Luego seguimos hablando de otras cosas, de ésas que sólo pueden hablar dos hombres que han cometido los suficientes errores como para no tener ganas, ya, de juzgar al resto. Y cuando parecía que nos habíamos olvidado de los otros invitados que acudieron a la cena, bajó el amigo en común que nos había presentado y me apresuró a que nos despidiéramos, alegando que había prometido dejarle en casa antes de las doce. “Te van a llamar el Ceniciento”, le dije, excusándome después por haberle agasajado con mis preguntas.

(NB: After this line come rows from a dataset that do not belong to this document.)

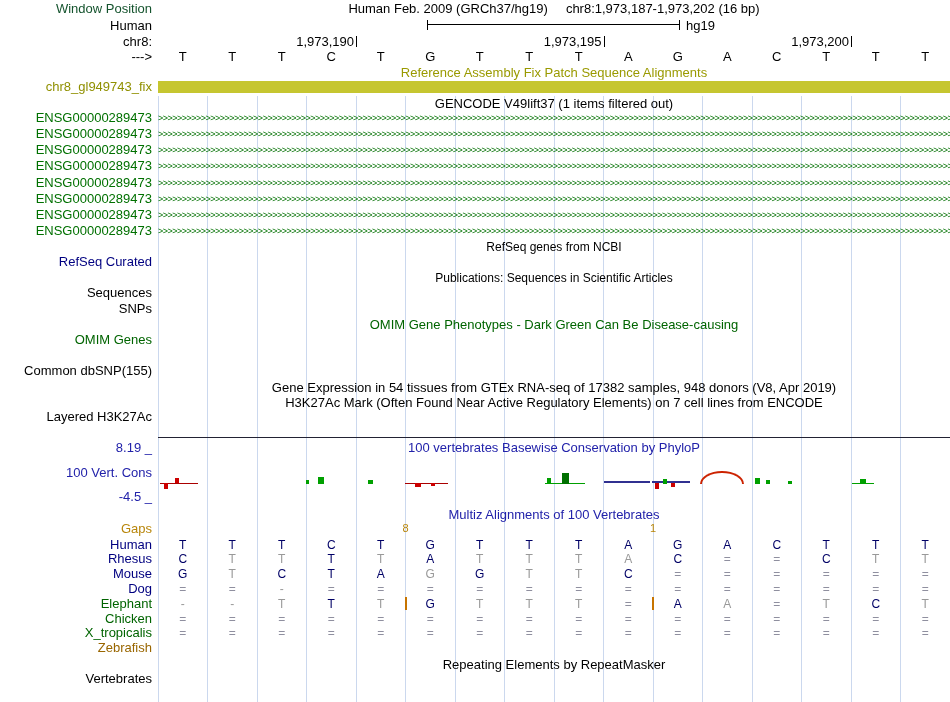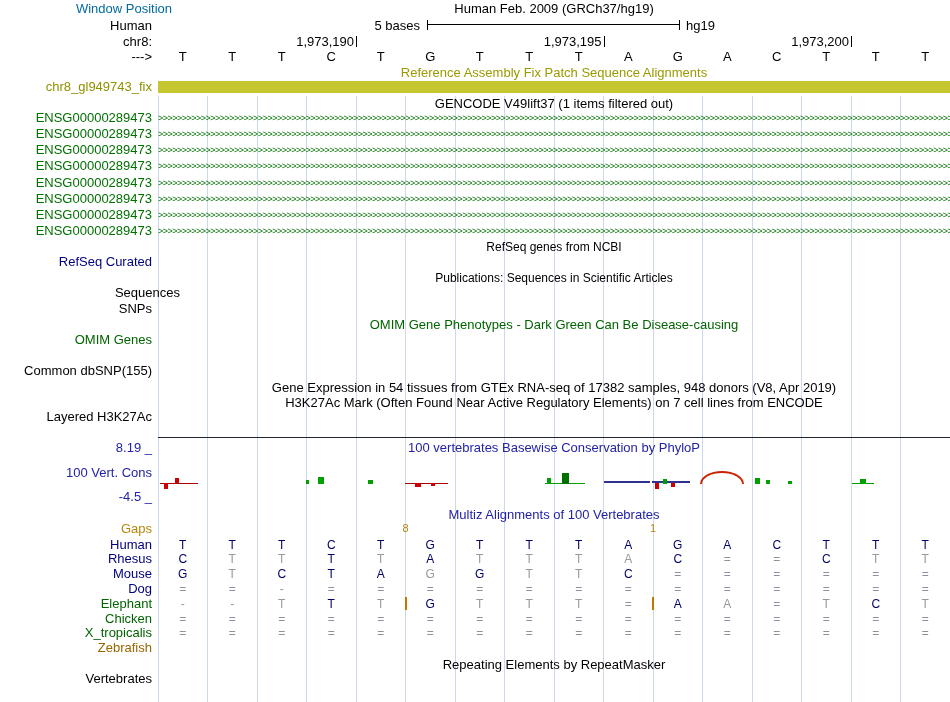--- a/index.html
+++ b/index.html
@@ -63,7 +63,7 @@
     </div>
 
   <div id="left-labels">
-      <div class="left-label" style="top: 1px; color: #0369a1; padding-left: 20px;">Window Position</div>
+      <div class="left-label" style="top: 1px; color: #14532d;">Window Position</div>
       <div class="left-label" style="top: 18px; color: rgb(0, 0, 0);">Human</div>
       <div class="left-label" style="top: 34px; color: rgb(0, 0, 0);">chr8:</div>
       <div class="left-label" style="top: 49px; color: rgb(0, 0, 0);">---&gt;</div>

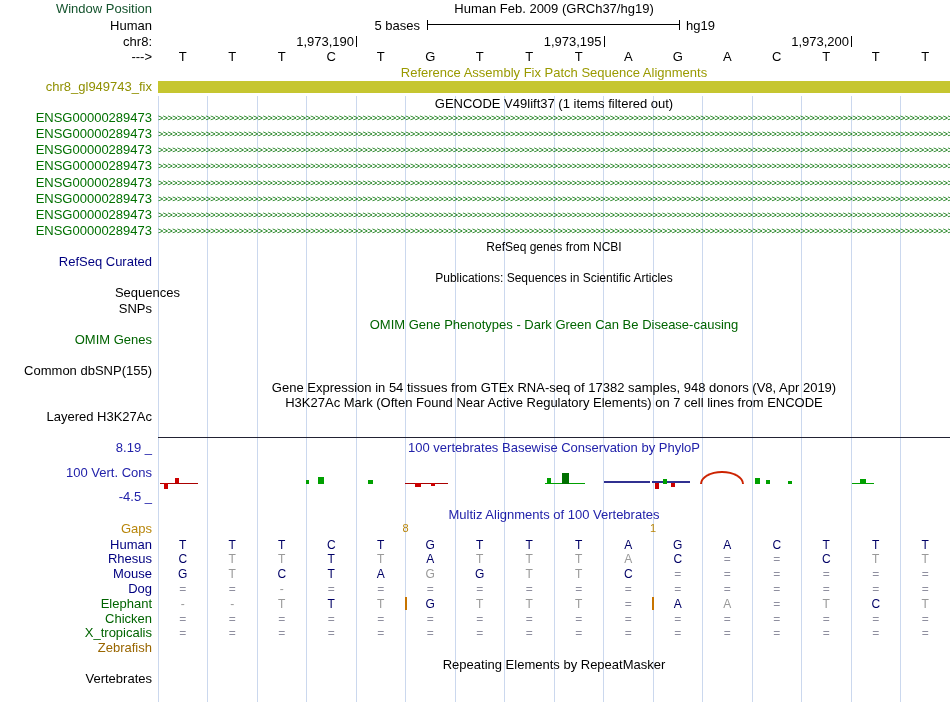--- a/index.html
+++ b/index.html
@@ -99,6 +99,7 @@
 
   <div class="hdr">
     <span>Human Feb. 2009 (GRCh37/hg19)</span>
+    <span>chr8:1,973,187-1,973,202 (16 bp)</span>
   </div>
 
   <div class="scale-label">5 bases</div>

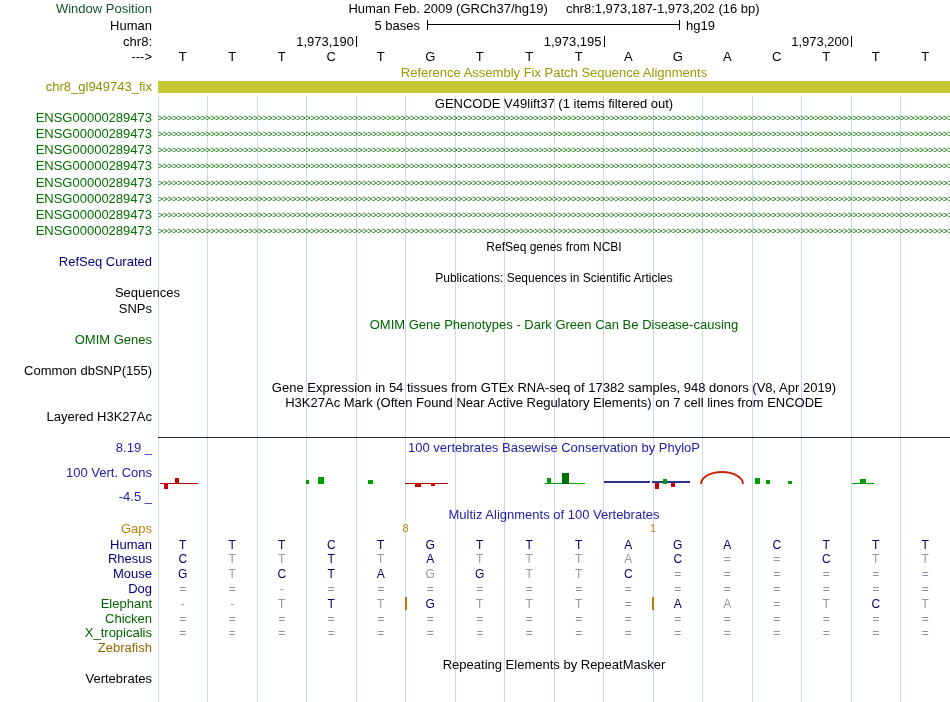--- a/index.html
+++ b/index.html
@@ -102,7 +102,6 @@
     <span>chr8:1,973,187-1,973,202 (16 bp)</span>
   </div>
 
-  <div class="scale-label">5 bases</div>
   <div class="ruler"></div>
   <div class="genome-tag">hg19</div>
 

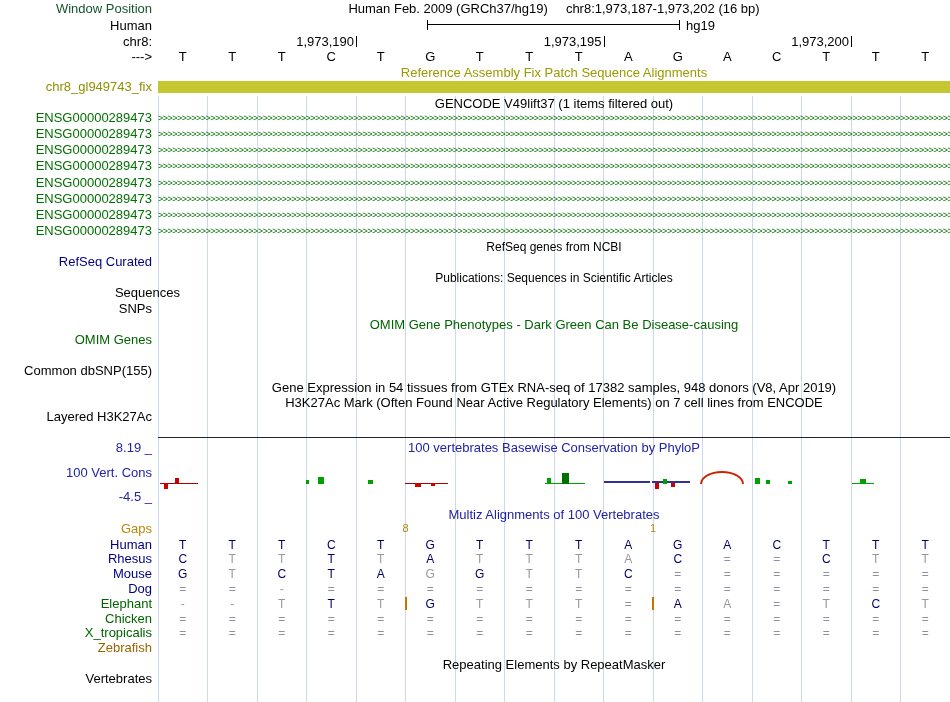--- a/index.html
+++ b/index.html
@@ -77,7 +77,7 @@
       <div class="left-label" style="top: 207px; color: rgb(0, 112, 0);">ENSG00000289473</div>
       <div class="left-label" style="top: 223px; color: rgb(0, 112, 0);">ENSG00000289473</div>
       <div class="left-label" style="top: 254px; color: rgb(0, 0, 128);">RefSeq Curated</div>
-      <div class="left-label" style="top: 285px; color: rgb(0, 0, 0); margin-left: 28px;">Sequences</div>
+      <div class="left-label" style="top: 285px; color: rgb(0, 0, 0);">Sequences</div>
       <div class="left-label" style="top: 301px; color: rgb(0, 0, 0);">SNPs</div>
       <div class="left-label" style="top: 332px; color: rgb(0, 100, 0);">OMIM Genes</div>
       <div class="left-label" style="top: 363px; color: rgb(0, 0, 0);">Common dbSNP(155)</div>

Luego les acompañé hasta el coche, y cuando se montó en el asiento de atrás (no le gusta conducir y tampoco ir de copiloto), me di cuenta que habíamos hablado de todo, menos de lo más importante. Y haciéndole un gesto para que bajara la ventanilla, le pregunté: "¿Qué le dirías a alguien que tiene la misma sensación de haberlo perdido todo, pero que además ha perdido la fe?”.
Y con esa sonrisa que le había hecho tan famoso, respondió: "A veces, cuando veo la inclinación del ser humano para odiar, pienso que es demasiado malo para haber sido creado por Dios. Pero cuando veo su capacidad para perdonar, entiendo que el ser humano no puede ser fruto del azar”.